In some embodiments, target UI data 216 may be a webpage. Many modern applications, while appearing to be standalone, are web-based applications. As such, UI generator 212 may be configured to target user interface of webpages by being supplied location information (i.e., a uniform resource locator (URL) or internet protocol (IP) address) to retrieve webpage UI data 222 to perform the same operations in respects to target UI data 216. Additionally, such embodiments of the present invention will enable quicker development pipelines for a webpage that serves a global audience.
In process 306, UI generator 212 determines location clusters for one or more groupings of elements. Based on the rendered user interface, the location model is supplied positional data for each element. This may be a pixel position, if rendered, or may be logical such as via a document of materials (DOM) in a webpage. The location model identifies elements that frequently appear proximal or near to one another. Based on the learnings in training, the deep learning models 215 determine patterns that indicate either semantic or location clustering in a user interface (process 308).

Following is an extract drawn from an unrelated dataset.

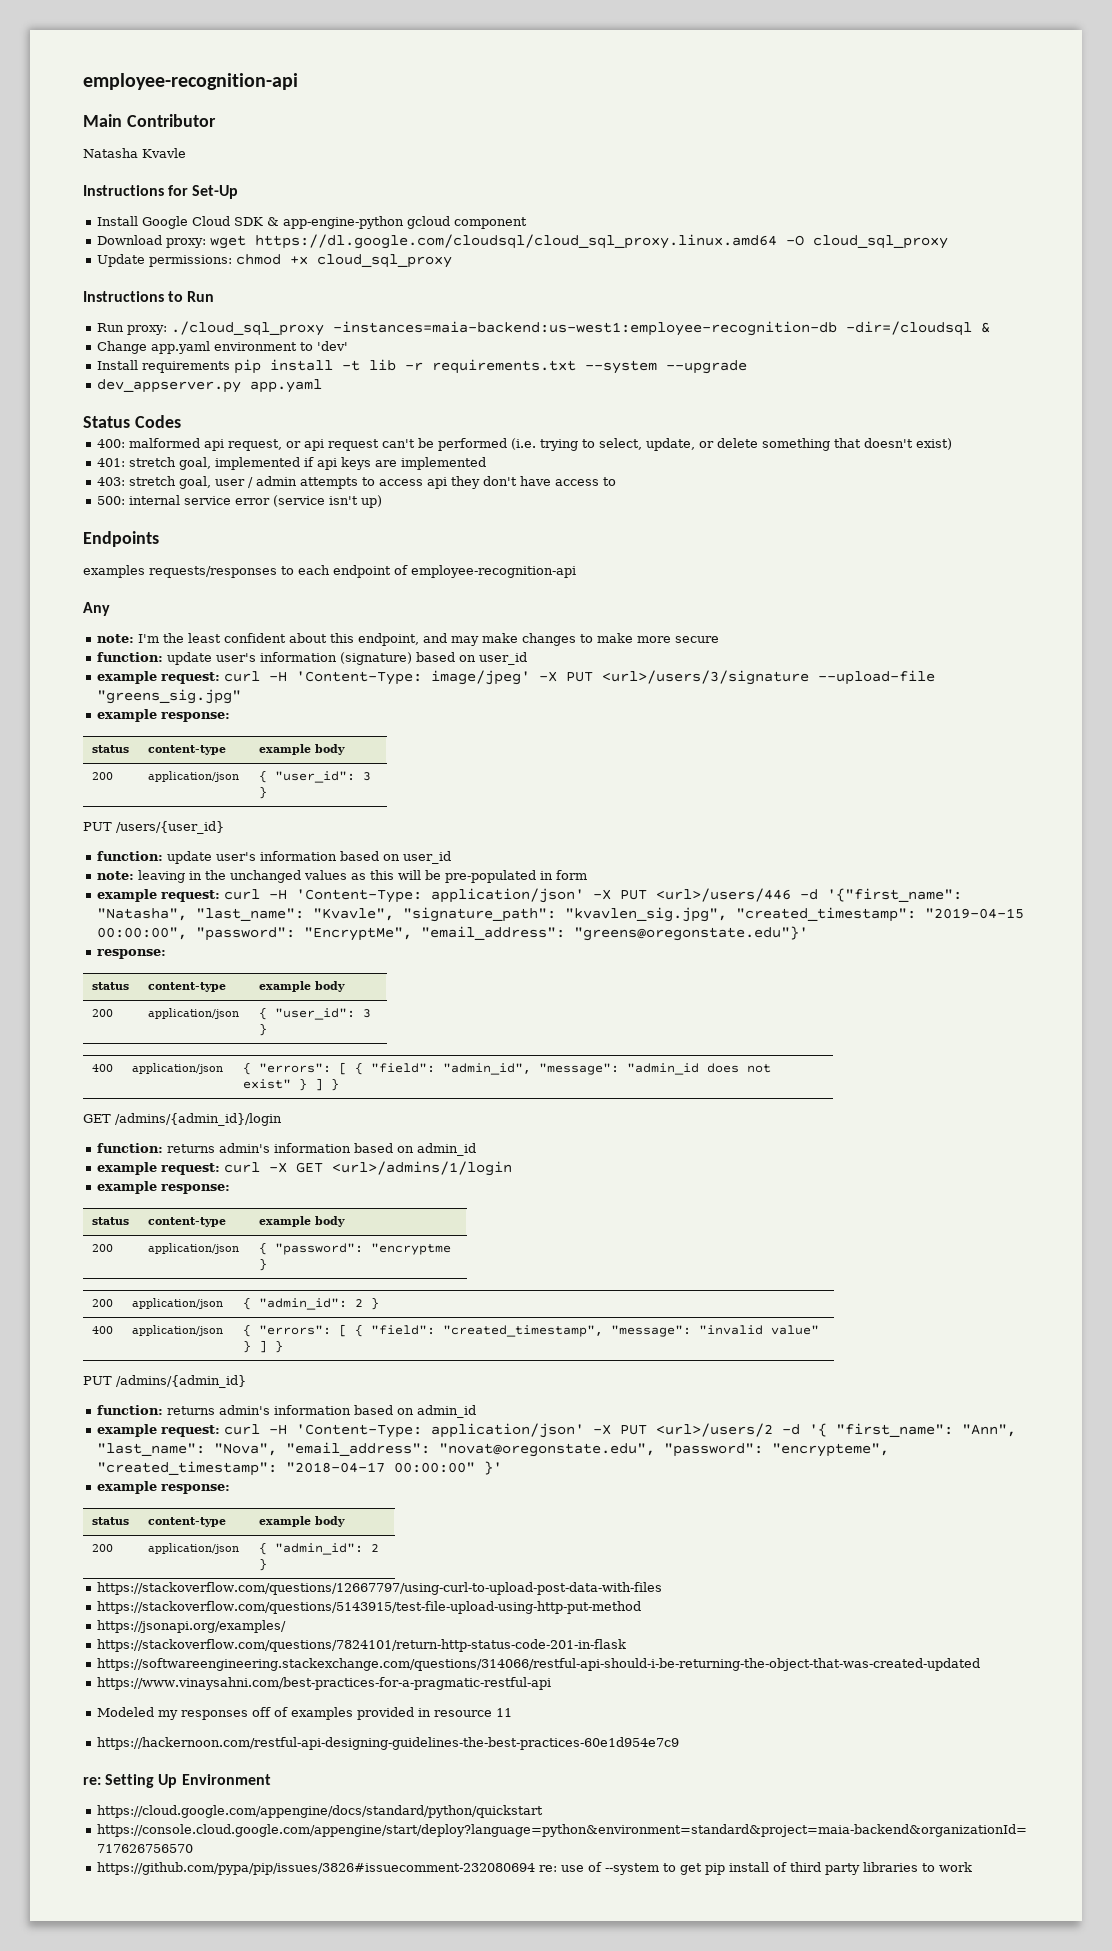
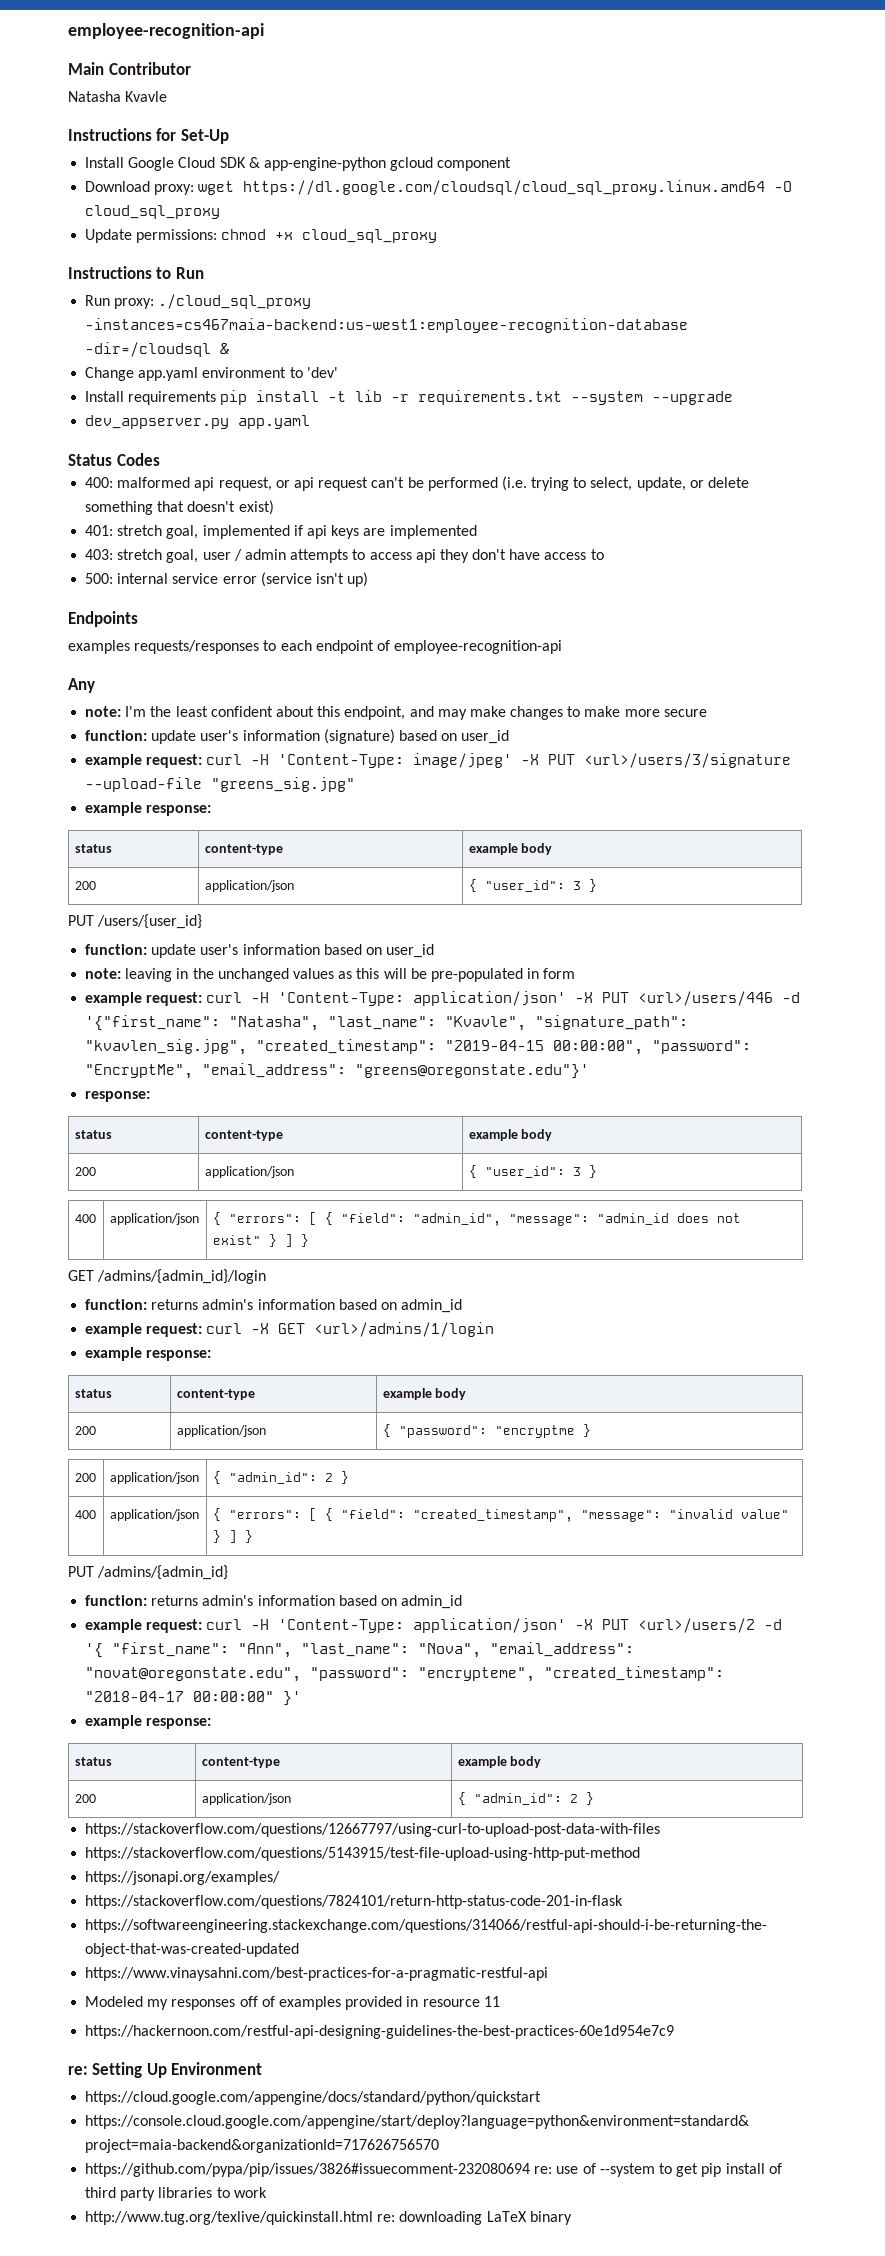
[332,321,837,336] -instances=maia-backend:us-west1:employee-recognition-db -> [85,318,689,333] -instances=cs467maia-backend:us-west1:employee-recognition-database
(972, 1867) none -> [85,2211,572,2225] // http://www.tug.org/texlive/quickinstall.html re: downloading LaTeX binary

In process 408, UI generator 212 translates the text of the user interface of target UI data 216. One of ordinary skill in the art will appreciate that any machine translation technique may be used without deviating from the invention such as, but not limited to, rule-based or neural network machine translation. Once the UI is translated, UI generator 212 evaluates the translated UI. If the translation moves elements in a cluster past a threshold value to the point where they are no longer considered proximal to the other elements in the cluster, then UI generator 212 alters the translated UI to attempt to maintain the elements in close proximity (process 410).
In some scenarios, UI generator may insert or delete blank spaces into the UI. For example, a <br> tag in html could be inserted to push elements further down a webpage or a “carriage return” or “line feed” could be added for push the elements further down a page. Similarly, blank spaces could be removed by UI generator 212 if elements need to closer to the cluster. Furthermore, UI generator may alter display properties such as font size and type to either “push” or “pull” elements in a similar fashion due to a size change of another element. In other scenarios, UI generator 212 may select another translation if the translation is shorter or longer than the current one. Given the need to either remove or add spacing, UI generator 212 may select a longer or shorter translation. Once the UI generator 212 determines a translated UI that maintains the proximity of elements in at least one cluster, then UI generator supplies the translated UI data 218 to the user (process 412).
The programs described herein are identified based upon the application for which they are implemented in a specific embodiment of the invention. However, it should be appreciated that any particular program nomenclature herein is used merely for convenience, and thus the invention should not be limited to use solely in any specific application identified and/or implied by such nomenclature.